ACTIVITY: In your copy, include no images, and write out every entry below exactly as it stands.

SUPPLIED DATA:
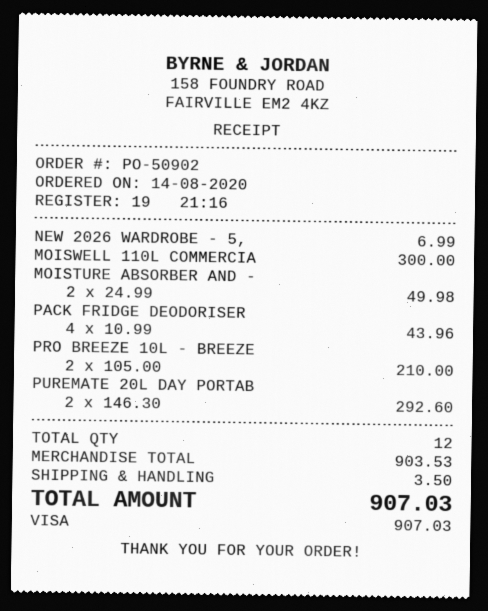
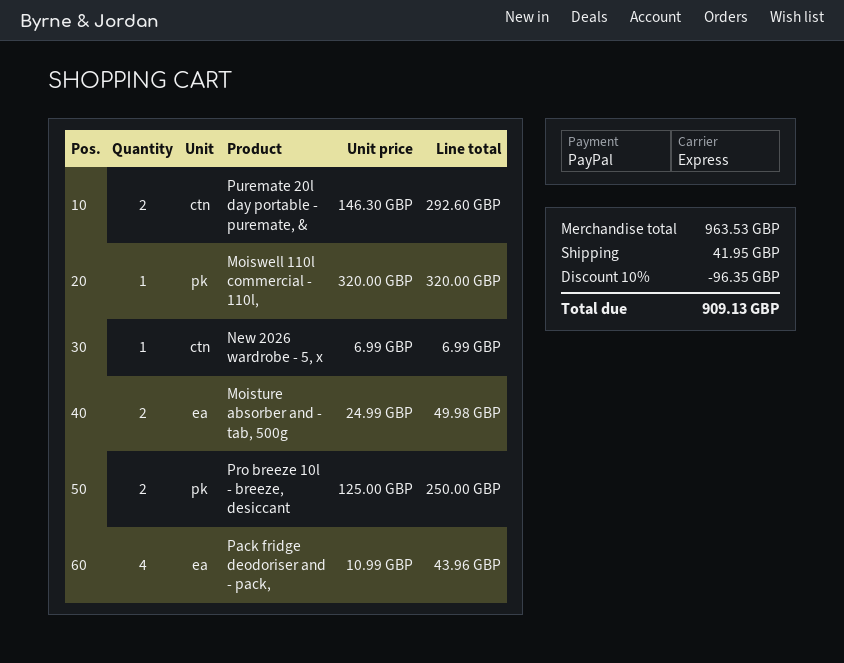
payment method: Visa -> PayPal
MOISWELL 110L COMMERCIA: 1 x 300.00 = 300.00 -> 1 x 320.00 = 320.00
PRO BREEZE 10L - BREEZE: 2 x 105.00 = 210.00 -> 2 x 125.00 = 250.00
subtotal: 903.53 -> 963.53
discount: none -> 10% = 96.35
shipping: 3.50 -> 41.95
total: 907.03 -> 909.13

RESPONSE AREA:
payment method: Visa -> PayPal
MOISWELL 110L COMMERCIA: 1 x 300.00 = 300.00 -> 1 x 320.00 = 320.00
PRO BREEZE 10L - BREEZE: 2 x 105.00 = 210.00 -> 2 x 125.00 = 250.00
subtotal: 903.53 -> 963.53
discount: none -> 10% = 96.35
shipping: 3.50 -> 41.95
total: 907.03 -> 909.13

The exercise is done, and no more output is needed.